Appuyer la « garde montante » certes, mais pas n’importe quand ni n’importe comment
1er février 2019
Dominique Lemoine
Il est important pour le Québec que l’État et ses leviers de développement économique prennent des participations minoritaires dans des entreprises de la « garde montante » d’ici, mais pas les plus gros risques dans des « entreprises faibles », écrivait Jacques Parizeau.
Dans La Souveraineté du Québec : hier, aujourd’hui et demain (2009), l’ancien premier ministre rappelait que la Révolution tranquille a été une prise de conscience, consensuelle entre les partis politiques de l’époque, du pouvoir de l’État en tant que levier de développement entrepreneurial, économique et industriel, par « correction » collective des fonctionnements des marchés qui nuisent au développement du Québec, donc en tant que créateur d’emploi et moteur d’innovation ici, en plus de procurer des rendements aux épargnants d’ici.
La fin de ce consensus québécois se serait concrétisée en 2004, dans un contexte de « propagation des idées néolibérales » et d’objections à la capacité de la Caisse de dépôt et placement du Québec (CDPQ) d’acquérir des actions d’entreprises et l’influence qui vient avec, quand le gouvernement du Québec a lui-même permis à la CDPQ de plutôt « s’engager dans les transactions les plus nouvelles et les plus exotiques », ainsi que « dans des opérations financières excitantes », ouvrant ainsi la porte à plus d’opérations spéculatives et à moins de placements de type « bon père de famille » par la CDPQ.
Mais aujourd’hui comme hier, selon Parizeau, « la Caisse n’a pas à jouer les entrepreneurs québécois. Elle doit les appuyer, les financer, les laisser tomber s’il le faut, participer à des opérations de fusion ou d’acquisition », et ce, sans « se désintéresser du rendement des placements », mais sans non plus « chercher à l’atteindre en prenant des risques financiers énormes », tels que les plus gros risques dans des « entreprises faibles ».
Selon le Journal de Montréal (JdM), la CDPQ (deuxième actionnaire de Taxelco) a fourni 15 millions de dollars à Taxelco, premier actionnaire de Téo Taxi, Investissement Québec 8 millions de dollars et le gouvernement du Québec 7,5 millions de dollars en subventions, pour un total public de 30,5 millions de dollars, sans compter les 12 millions de dollars du Fonds de solidarité des travailleurs du Québec (troisième actionnaire de Taxelco).

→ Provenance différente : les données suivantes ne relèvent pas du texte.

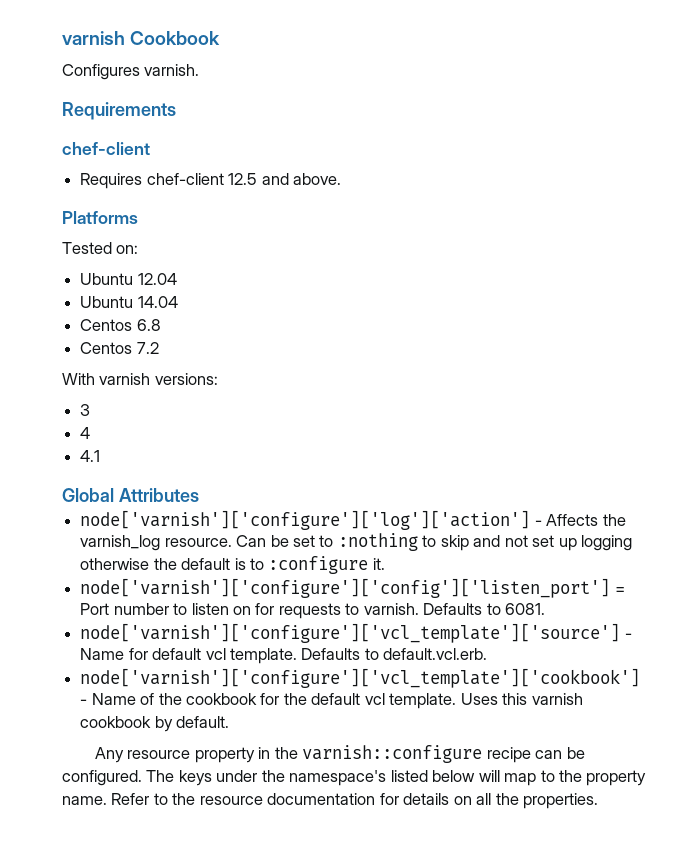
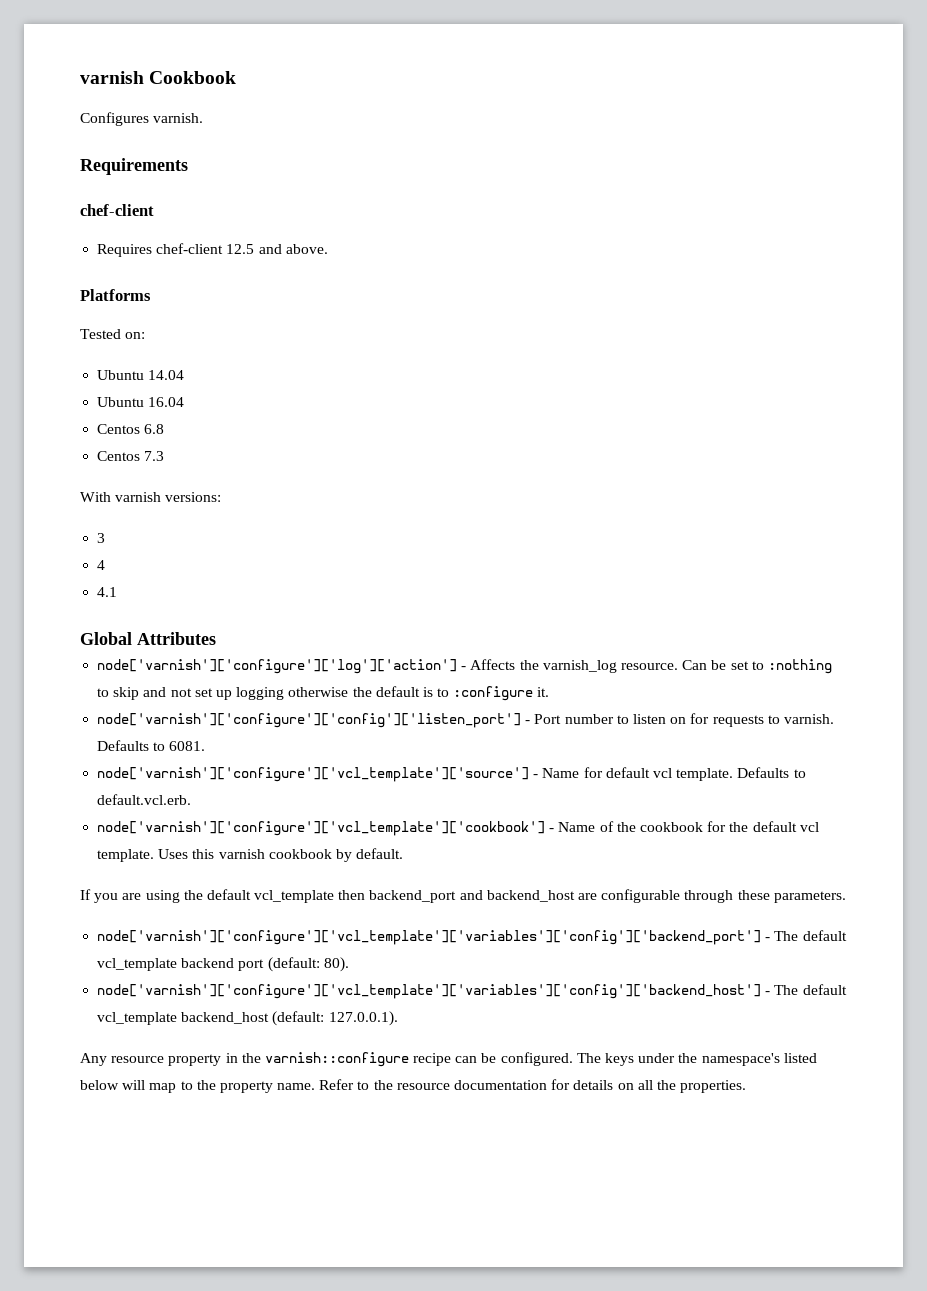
[137,273,177,285] [80,296,178,308] 12.04 // Ubuntu 14.04 -> [148,370,185,380] [97,397,185,407] 14.04 // Ubuntu 16.04
[136,342,159,354] 7.2 -> [144,451,165,461] 7.3
[614,587,625,594] = -> [525,720,531,724] -
(230, 722) none -> [80,889,846,903] [97,930,847,945] [97,957,349,972] [97,984,847,999] [97,1011,398,1026] // If you are using the default vcl_template then backend_port and backend_host are configurable through these parameters. // node['varnish']['configure']['vcl_template']['variables']['config']['backend_port'] - The default vcl_template backend port (default: 80). // node['varnish']['configure']['vcl_template']['variables']['config']['backend_host'] - The default vcl_template backend_host (default: 127.0.0.1).

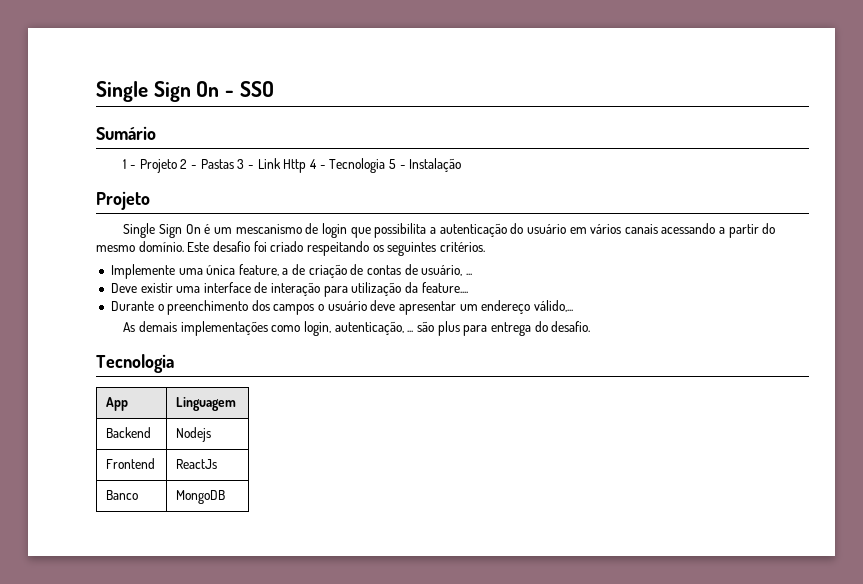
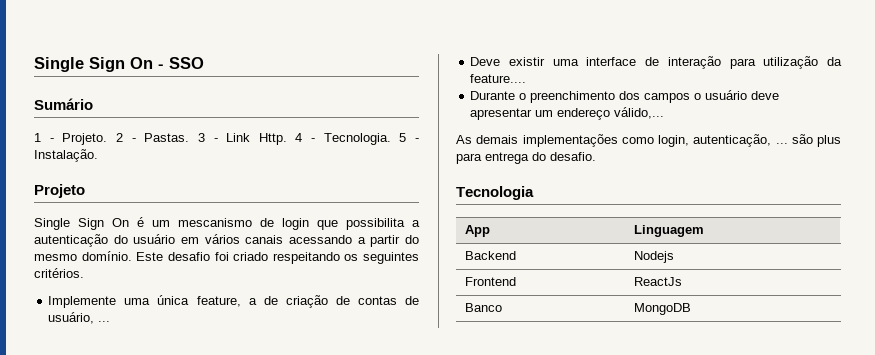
[139,159,177,173] Projeto -> [62,133,108,145] Projeto.
[200,159,234,169] Pastas -> [144,133,190,142] Pastas.
[283,159,307,173] Http -> [258,133,287,145] Http.
[329,158,386,173] Tecnologia -> [323,133,391,145] Tecnologia.
[409,158,462,172] Instalação -> [34,149,98,162] Instalação.

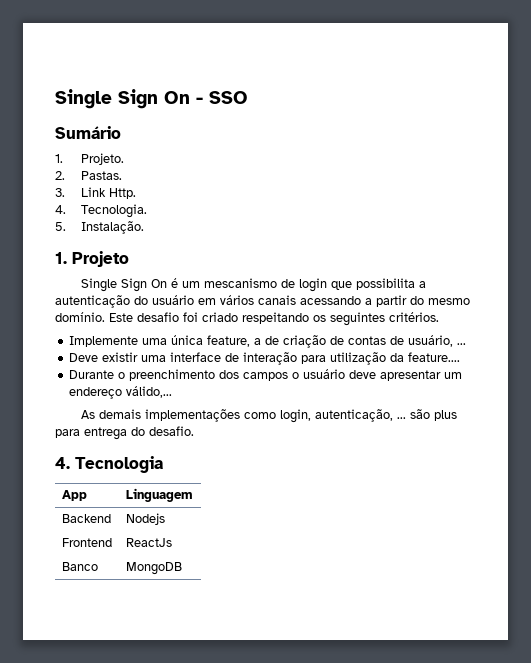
[34,133,54,142] 1 - -> [55,154,63,163] 1.
[115,133,136,142] 2 - -> [55,171,65,180] // 2.
[197,133,218,142] 3 - -> [55,188,65,197] // 3.
[295,133,316,142] 4 - -> [55,205,66,214] // 4.
[399,133,420,142] 5 - -> [55,222,66,231] // 5.
(98, 155) none -> [55,252,67,264] 1.
(596, 156) none -> [55,457,70,469] 4.

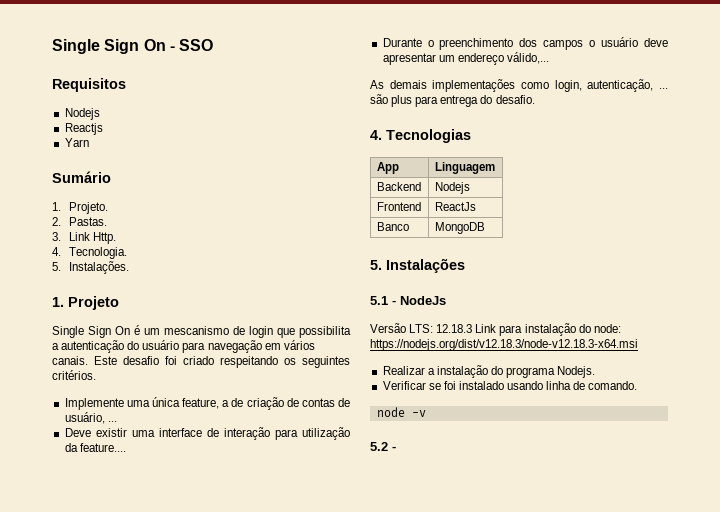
(248, 97) none -> [52,78,126,92] [64,108,100,120] [64,123,103,135] [64,138,89,147] // Requisitos // Nodejs // Reactjs // Yarn
[80,221,144,234] Instalação. -> [69,261,130,274] Instalações.
[198,295,470,307] [55,312,105,322] em vários canais acessando a partir do mesmo domínio. -> [182,340,315,353] [52,356,88,365] para navegação em vários canais.
[75,456,163,473] Tecnologia -> [386,129,471,143] Tecnologias
(182, 568) none -> [370,258,465,273] [370,296,446,305] [370,323,621,336] [370,339,638,351] [382,365,596,378] [382,381,638,390] [376,407,426,417] [370,442,396,451] // 5. Instalações // 5.1 - NodeJs // Versão LTS: 12.18.3 Link para instalação do node: https://nodejs.org/dist/v12.18.3/node-v12.18.3-x64.msi // Realizar a instalação do programa Nodejs. // Verificar se foi instalado usando linha de comando. // node -v // 5.2 -

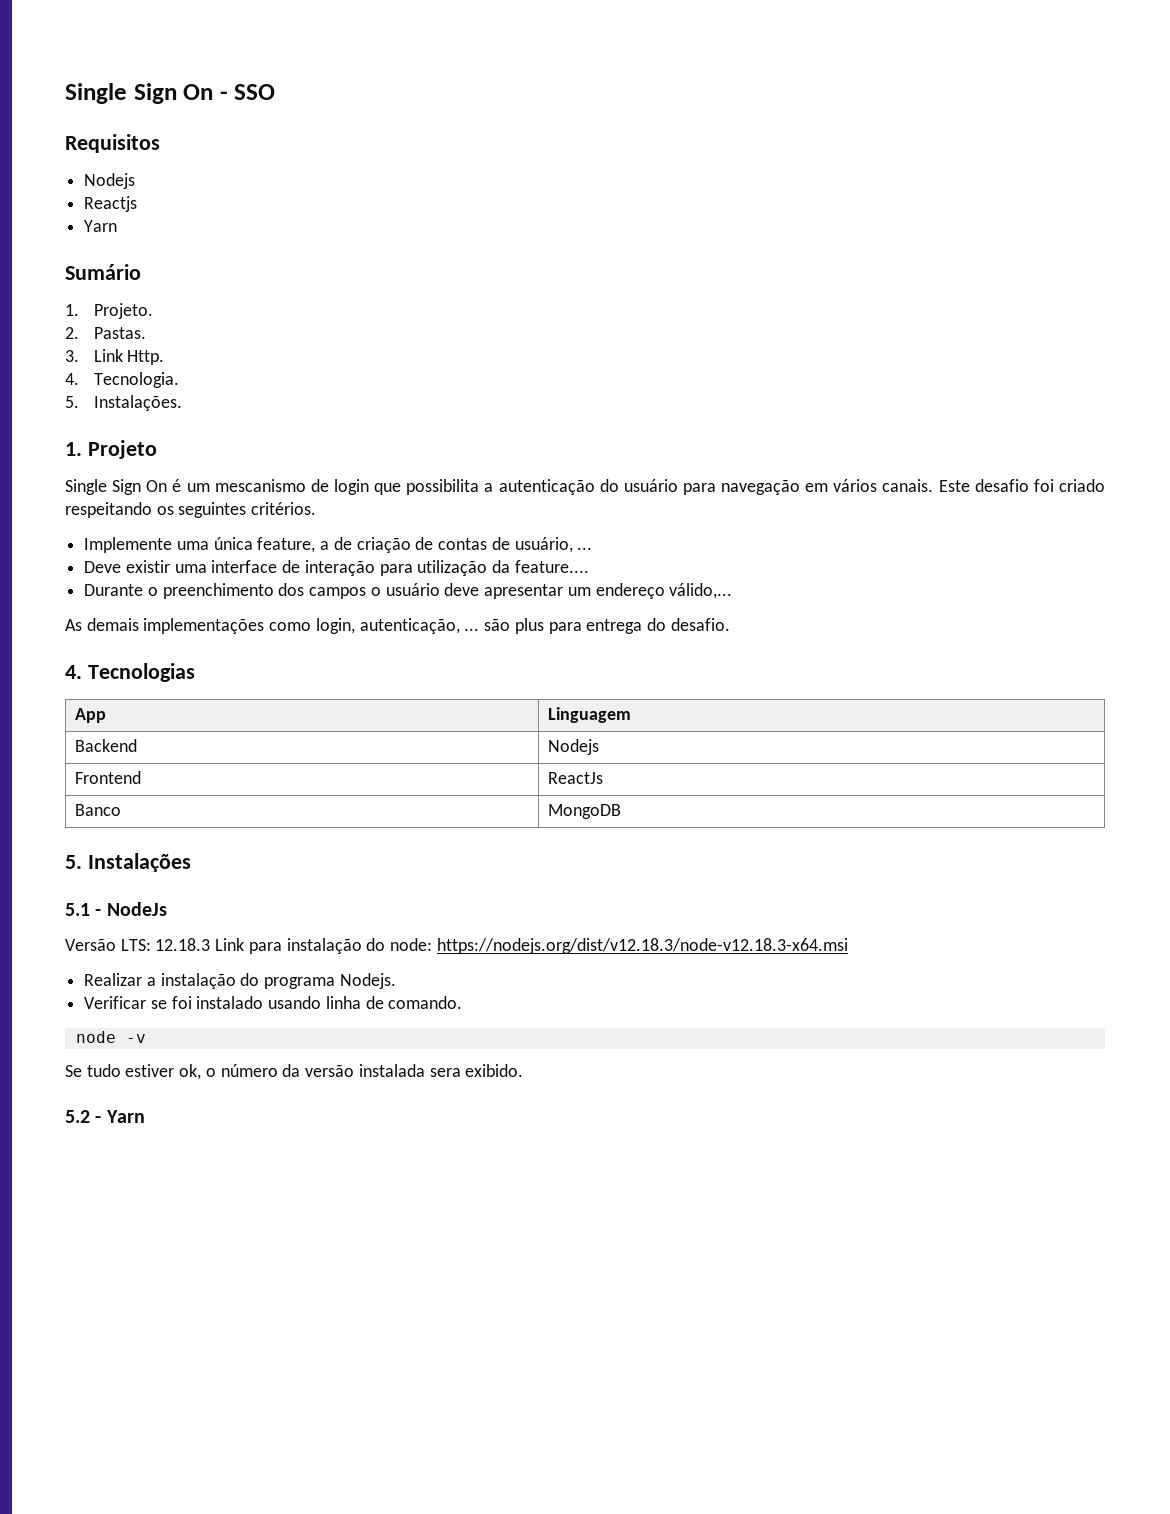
(426, 413) none -> [65,1064,524,1080] // Se tudo estiver ok, o número da versão instalada sera exibido.
(396, 448) none -> [105,1110,145,1123] Yarn

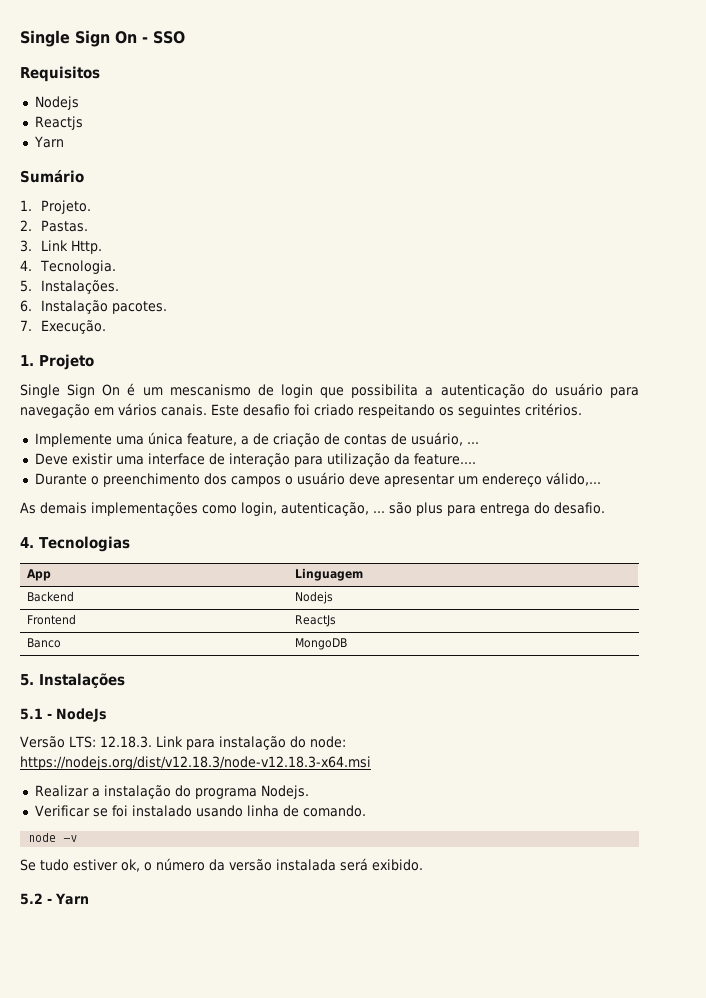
(182, 403) none -> [20,300,167,314] [20,320,106,334] // 6. Instalação pacotes. // 7. Execução.
[155,938,211,951] 12.18.3 -> [99,736,152,748] 12.18.3.
[429,1068,461,1077] sera -> [340,858,368,871] será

Le JdM avance qu’un total de 50 à 60 millions de dollars a été investi depuis 2015 (année de lancement de Téo Taxi) dans Taxelco par des institutions publiques et quasi publiques en capital-actions, subventions et prêts.
En comparaison, 30 millions de dollars auraient été injectés par des investisseurs privés dans le fonds XPND Croissance (qui est le premier actionnaire de Taxelco, qui ne fait pas faillite, qui conserve via Taxelco ses actifs dans Taxi Diamond et Taxi Hochelaga, et dont l’État n’a pas obtenu d’actions en échange de sa participation financière risquée dans le projet en faillite Téo Taxi), dont moins de 4 millions de dollars par Alexandre Taillefer et 5 millions de dollars par Claridge. Quinze millions sur trente auraient été injectés dans Téo Taxi.
Selon le Registraire des entreprises du Québec, Investissement Québec, CDP Investissements (CDPQ) et Fonds de Solidarité FTQ n’ont qu'un statut de « commanditaire » dans le Fonds XPND Croissance.
En 2011, dans une entrevue accordée au quotidien Le Devoir, Parizeau proposait la création d’une société « qui échangerait tout ce que le gouvernement ou ses sociétés d’État dépensent pour les entreprises contre des participations à l’actionnariat de ces entreprises, quelle que soit leur taille », de manière à ce que « les entreprises comprennent que, lorsqu’elles demandent quelque chose, elles vont se retrouver à augmenter la participation de l’État » dans leur fonctionnement.
« Les participations minoritaires permettent de comprendre ce qui se passe et parfois d’influencer les décisions », résumait-il aussi dans son livre.
Selon ce scénario, les investisseurs privés du fonds XPND auraient dû investir davantage eux-mêmes, voire solliciter moins d’aide financière publique, sous peine de se retrouver deuxième actionnaire de Taxelco derrière le regroupement des leviers de développement économique de l’État en tant que premier actionnaire.
Autrement dit, dans la situation actuelle, sur la base de la quantité actuelle d’aide publique impliquée, Taxelco pourrait en théorie être une entreprise déjà nationalisée ou être très près de l’être.